A Preliminary Report of Neoadjuvant Chemotherapy NSH-7 Study in Osteosarcoma: Preoperative Salvage Chemotherapy Based on Clinical Tumor Response and the Use of Granulocyte Colony-Stimulating Factor

Abstract
Eleven patients with high-grade osteosarcoma of an extremity were treated with neoadjuvant chemotherapy with NSH-7 protocol. NSH-7 is a refinement of the T-12 Rosen protocol. Preoperative chemotherapy is initiated with a doxorubicin (ADM) and high-dose methotrexate combination. If the primary tumor progresses after the first cycle, the preoperative chemotherapy is switched to a combination of cisplatin and ADM. Postoperative adjuvant chemotherapy was selected based on histological response of the primary tumor. In addition, recombinant human granulocyte colony-stimulating factor was used to prevent leukocytopenia and to increase the dose intensity of the chemotherapy.

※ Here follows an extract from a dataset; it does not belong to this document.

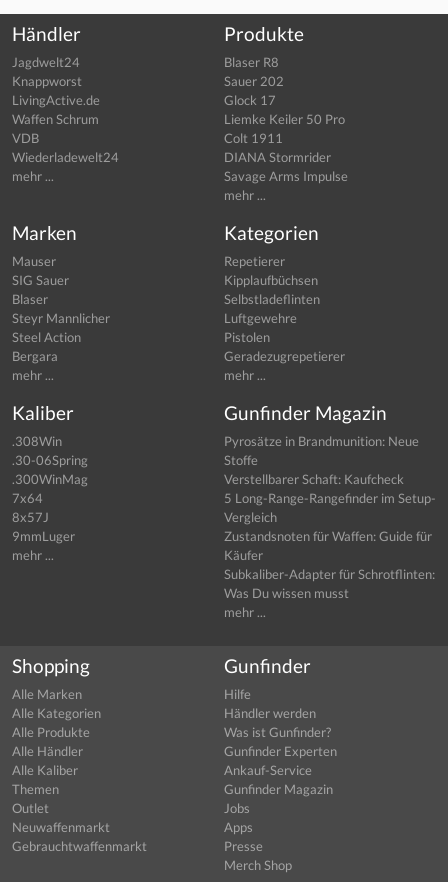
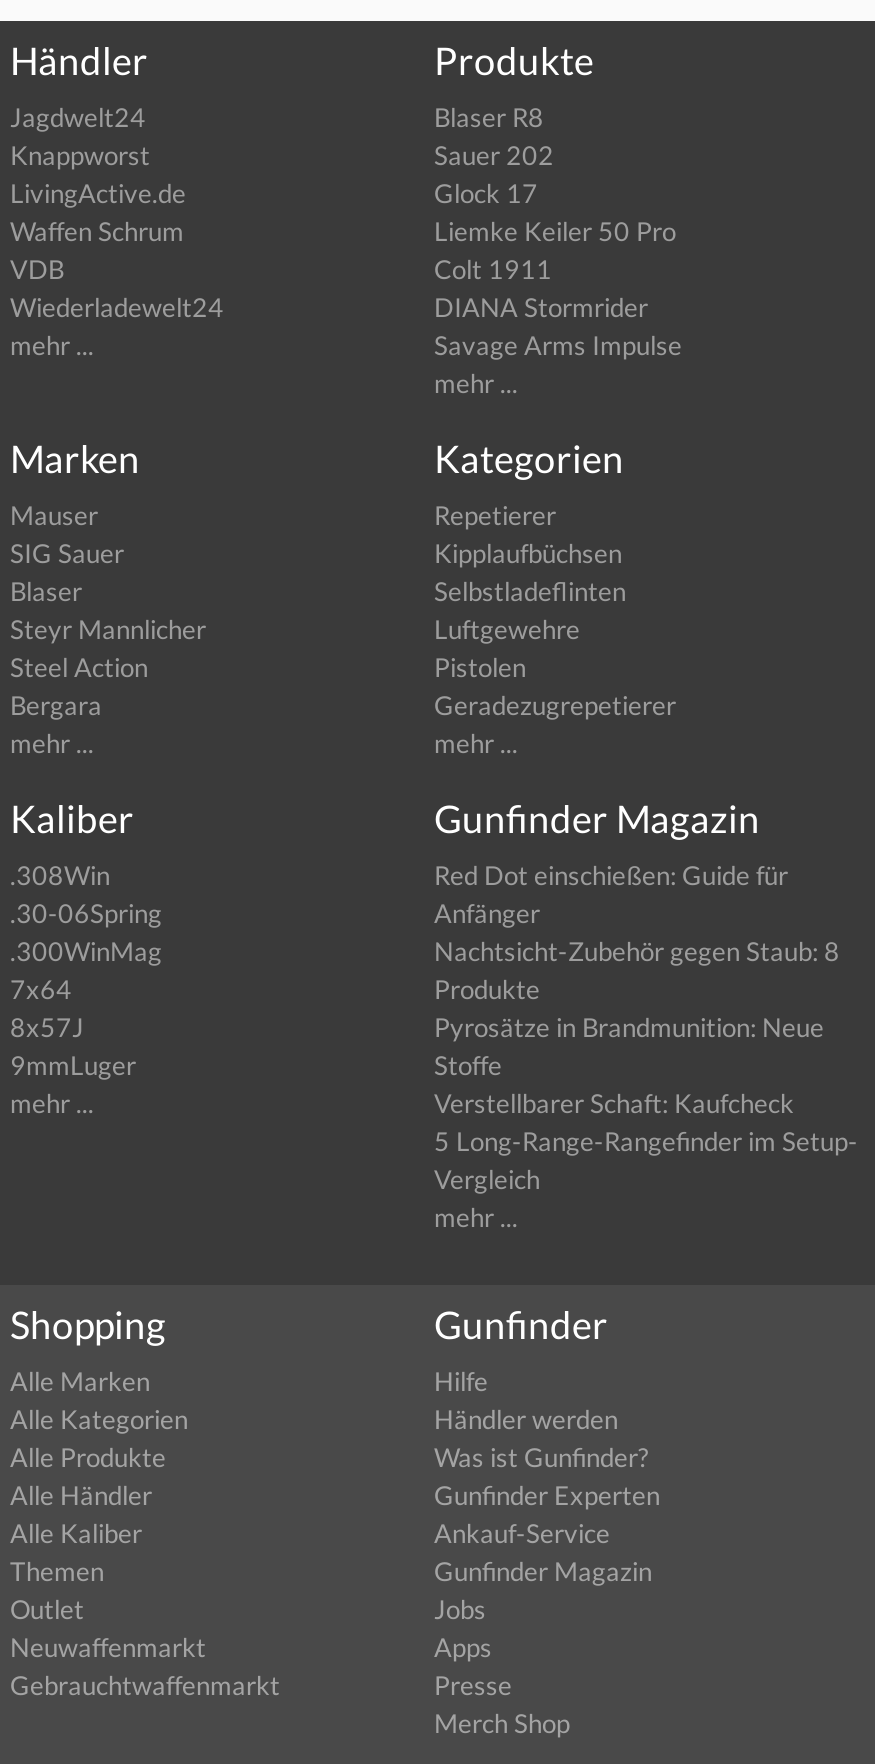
moved [224,433,436,525] -> [434,1011,858,1195]: Pyrosätze in Brandmunition: Neue | Stoffe | Verstellbarer Schaft: Kaufcheck | 5 Long-Range-Rangefinder im Setup- | Vergleich
none -> [434,859,840,1005] Red Dot einschießen: Guide für | Anfänger | Nachtsicht-Zubehör gegen Staub: 8 | Produkte
[224,528,435,601] Zustandsnoten für Waffen: Guide für | Käufer | Subkaliber-Adapter für Schrotflinten: | Was Du wissen musst -> none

In 1 patient, preoperative chemotherapy was switched to salvage treatment. Of the 156 courses given, there were 10 delays and 4 dose reductions. Leukocytopenia accounted for only 1 delay. All 11 patients completed the chemotherapy and 5 patients were fully able to tolerate the protocol without delay or dose reduction. Nine patients remained alive and continuously free of disease at an average follow-up of 35 months. The rate of continuous disease-free survival at 3 years was 81%, which was significantly better than that of the T-12 study of our group. These observations suggest that the NSH-7 protocol is a safe and effective treatment regimen for osteosarcoma.